With a small but growing stream of Russian returned missionaries and valiant young single adults, many of them are finding each other and getting married, being sealed in the temple after the required civil service in the country. In one congregation in Moscow, there were so many children that a large room in one of the buildings had to be converted to a place for the nursing mothers. About one-third of the members in Russia are young single adults, and there is an increasing social online community in addition to conferences each summer for various regions. The future is bright for the Church because the Saints are becoming grounded in the ordinances of the temple. And Timur, himself, was just married in June to a returned missionary.
A Stake Is Formed
On June 5, 2011, the first stake in Russia was formed in Moscow. Over 1,000 Saints gathered as a very young presidency was installed. Yakov, the new president and former Moscow District president, was only 32. His first counselor was also 32 and his second only 27. And for the first time, a native Russian patriarch was in the land. Previously, there had only been two traveling patriarchs for the 116 congregations spread throughout the country, both of whom were foreigners, and they would often go to an area and give up to 90 blessings in a three-week period because of the high demand.
A few other cities in the north, south, and east slowly but surely march toward becoming stakes, and the Saints look forward even further to the day when they can have their own temple. The outlook can sometimes seem dim because of the intervention of those who would do anything to keep that from happening on Russian soil—there are great challenges even getting sufficient meetinghouses for the Saints. As the stake was being formed, Elder Russell M. Nelson counseled the Saints that they should strive to become a temple-ready people and have faith that when that time comes, the Lord will provide.
Vast Parts of the North Country Still to Be Visited
There are still dozens of large cities that have not yet seen missionaries, to say nothing of the numerous small villages that dot the country. The challenge, of course, is the staggering distances spanning each of these locations. For example, if one were to take a map of the recently discontinued Moscow West Mission and superimpose it over a United States map (with mission headquarters in Salt Lake City), it would roughly be equivalent to having mission branches in the Cayman Islands, New York City, Sacramento, Wyoming, St. George, and more.

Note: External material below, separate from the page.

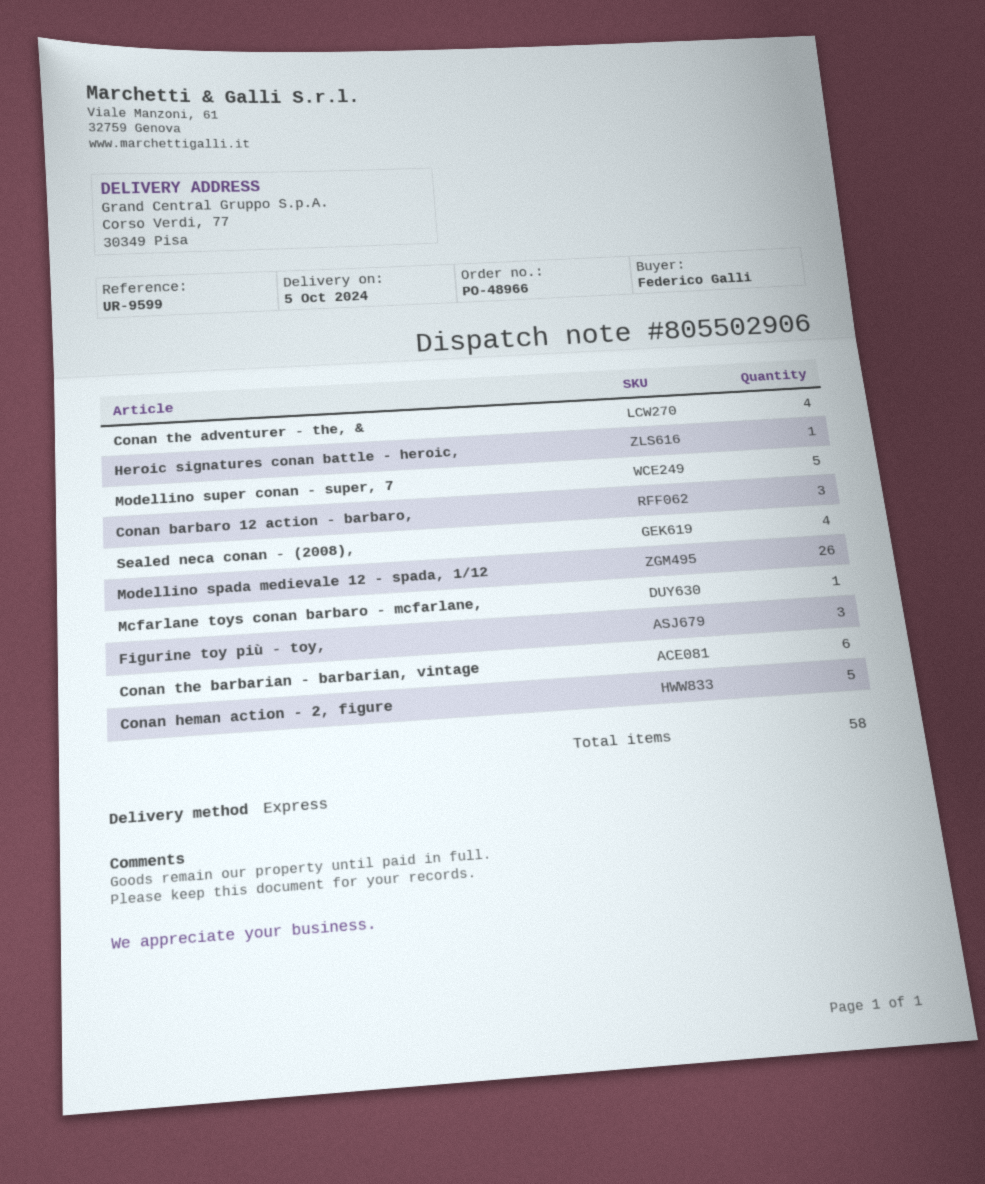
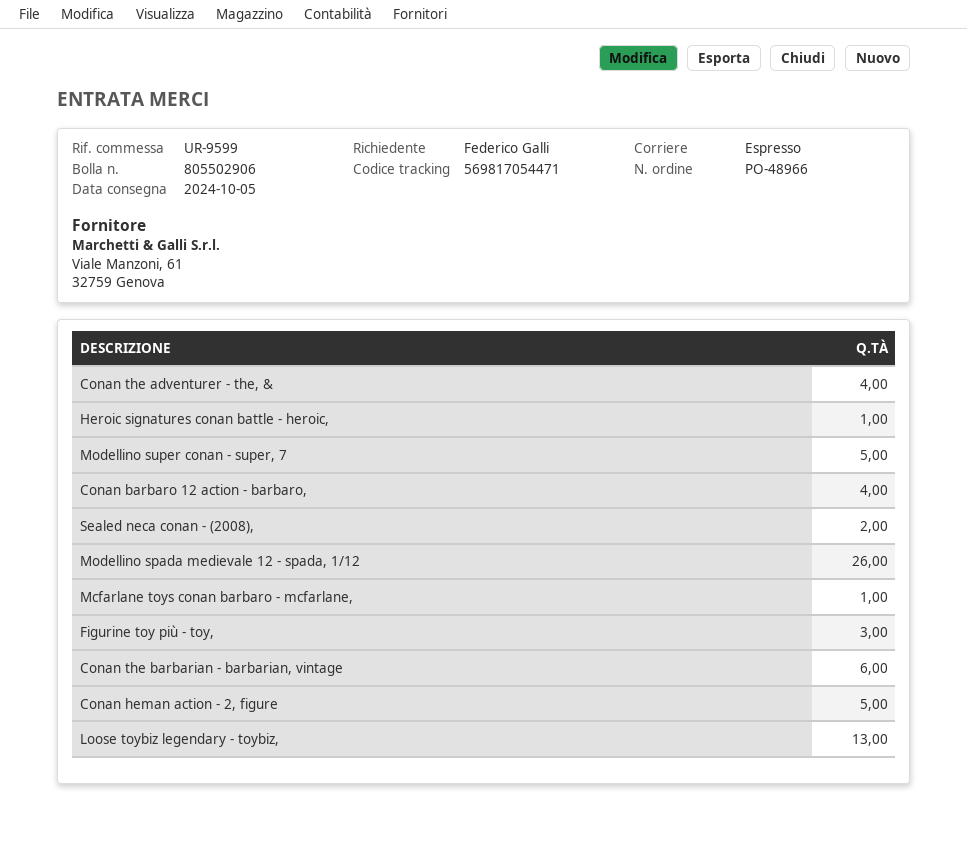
Conan barbaro 12 action - barbaro,: 3 -> 4
Sealed neca conan - (2008),: 4 -> 2
Loose toybiz legendary - toybiz,: none -> 13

All of the missions occasionally get requests from someone who has discovered the Church on the Internet but lives far away from established branches. With a growing Internet availability in the more rural areas and the Church’s electronic presence becoming more established, the requests will no doubt continue to increase.
After 20 years of being in Russia, the Church now has in place a firm foundation for future growth, and the new translation of the Book of Mormon released in 2012 portends a flood of new Saints in the not-too-distant future.
As the work now unfolds, perhaps the meaning of the words of the Prophet Joseph Smith about this “vast empire,” to which “is attached some of the most important things concerning the advancement and building up of the kingdom of God in the last days,” will begin to be revealed.